NEW YORK CITY-A 69% improvement in the value of the Blackstone Group’s real estate holdings, including Hilton Worldwide, helped drive a 102% year-over-year rise in its 2010 economic net income and a 75% gain in revenues, the private equity giant said Thursday. The segment also helped Blackstone shrink its 12-month GAAP losses from $715.3 million in 2009 to $370 million in ’10, as well as helping chop quarterly GAAP losses to $11 million from $143.3 million in the fourth quarter of ‘09. Blackstone also said it’s planning to launch another real estate fund later this year.
For ’10, Blackstone’s real estate unit produced revenues of $1 billion, a dramatic improvement on the $13.6-million loss the segment suffered in ‘09. Improved operating performance across the hospitality and office segments led to a rise in carrying values in the real estate portfolios, which drove an increase in performance fees and investment income, according to a release. ENI for the segment was also up sharply, registering $639.5 million for the preceding 12 months compared to a loss of $117.5 million for ‘09.
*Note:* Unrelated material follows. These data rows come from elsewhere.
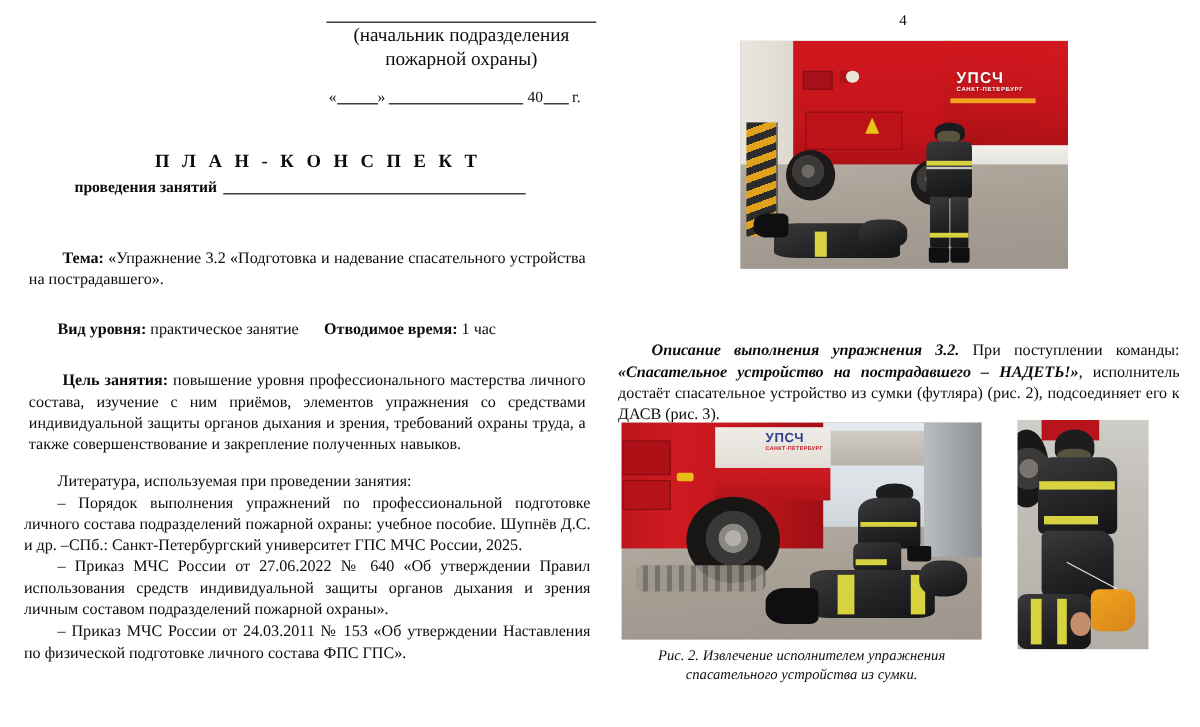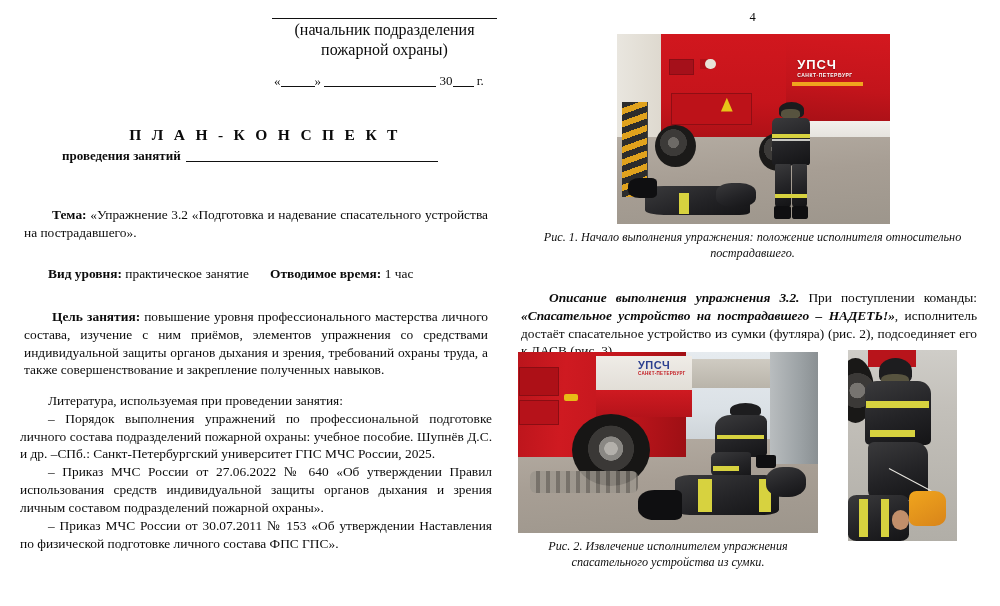"30" span { text: 30 -> 40 }
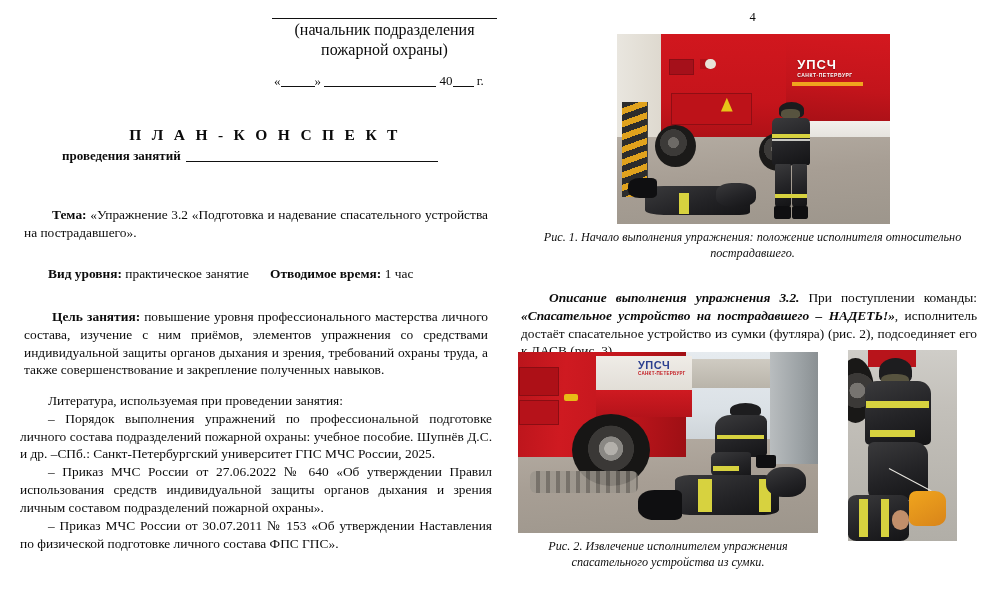"Рис. 1. Начало выполнения упражнения:" div.cap { html: <div>Рис. 1. Начало выполнения упражнения: положение исполнителя относительно пострадавшего.</div> -> none }
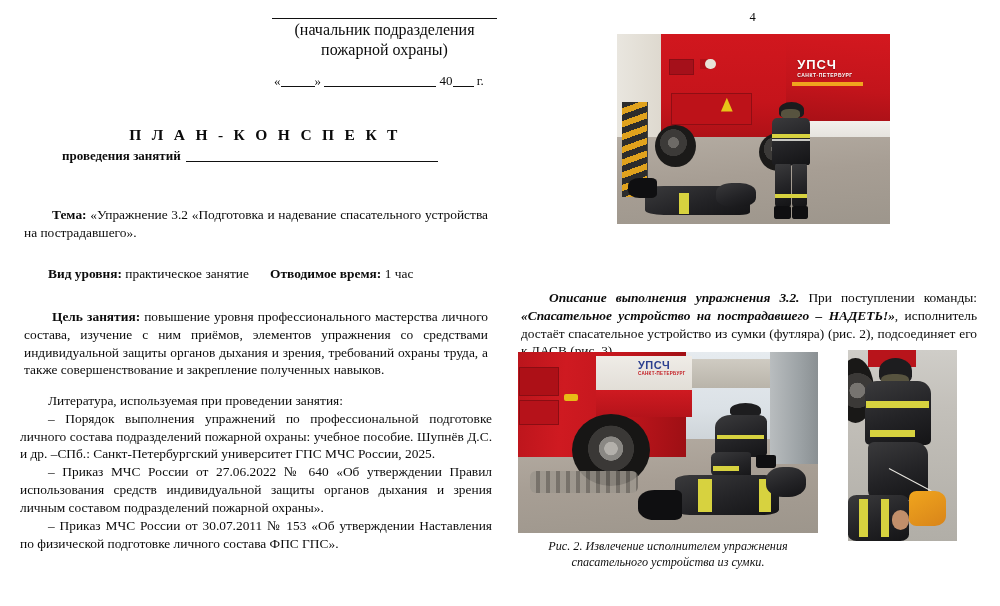"Описание выполнения упражнения 3.2. При" .desc p { margin: 8px -> 2px }
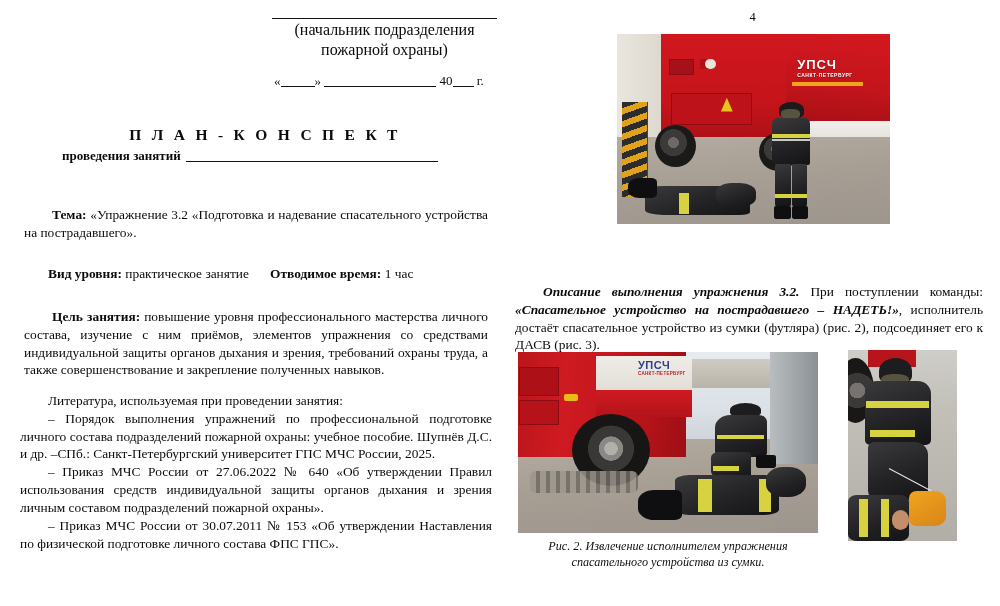"– Приказ МЧС России от 30.07.2011" p { text: 30.07.2011 -> 24.03.2011 }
Year-end results also demonstrated an uptick in Blackstone’s real estate investment activity over the past year. The firm invested $4.1 billion of limited partner capital in ’10, more than four times as much as the $884.2 million deployed the year prior. In particular, Q4 saw $2.3 billion invested, compared to $381.3 million during the same period a year earlier, and the real estate funds had also committed another $332.2 million of capital to transactions that hadn’t closed as of the quarter’s end.
This “active investment pace” means that about 70% of the real estate segment’s $10.9-billion BREP VI opportunity fund has been invested or committed as of Dec. 31, the firm said. “Accordingly, Blackstone expects to commence fundraising for its next real estate fund later in ‘11,” according to the release. In an earnings call Thursday, the firm said the new fund would be comparable in size to BREP VI.
Chairman and CEO Stephen Schwarzman says in a statement, “Blackstone exited 2010 in a stronger position than ever before, with all of our businesses experiencing higher levels of activity. The carrying values of our investment funds continued to increase sharply, driving our best quarterly earnings result in nearly four years.”
Separately, one of Blackstone’s chief rivals in the hospitality segment, Starwood Hotels & Resorts Worldwide, also had positive earnings news to report on Thursday. Net income for the White Plains-based owner of the Sheraton, Westin and W brands was $339 million and $1.78 per share in Q4 ’10, compared to a net loss of $107 million and $0.59 per share in the fourth quarter of 2009.
“We ended ‘10 with a strong fourth quarter, and momentum has continued into ’11,” Starwood CEO Frits van Paasschen says in a statement. “Our robust REVPAR growth is fueled by strong global brands along with sales and marketing initiatives. By containing costs we are translating these higher revenues into higher profits.”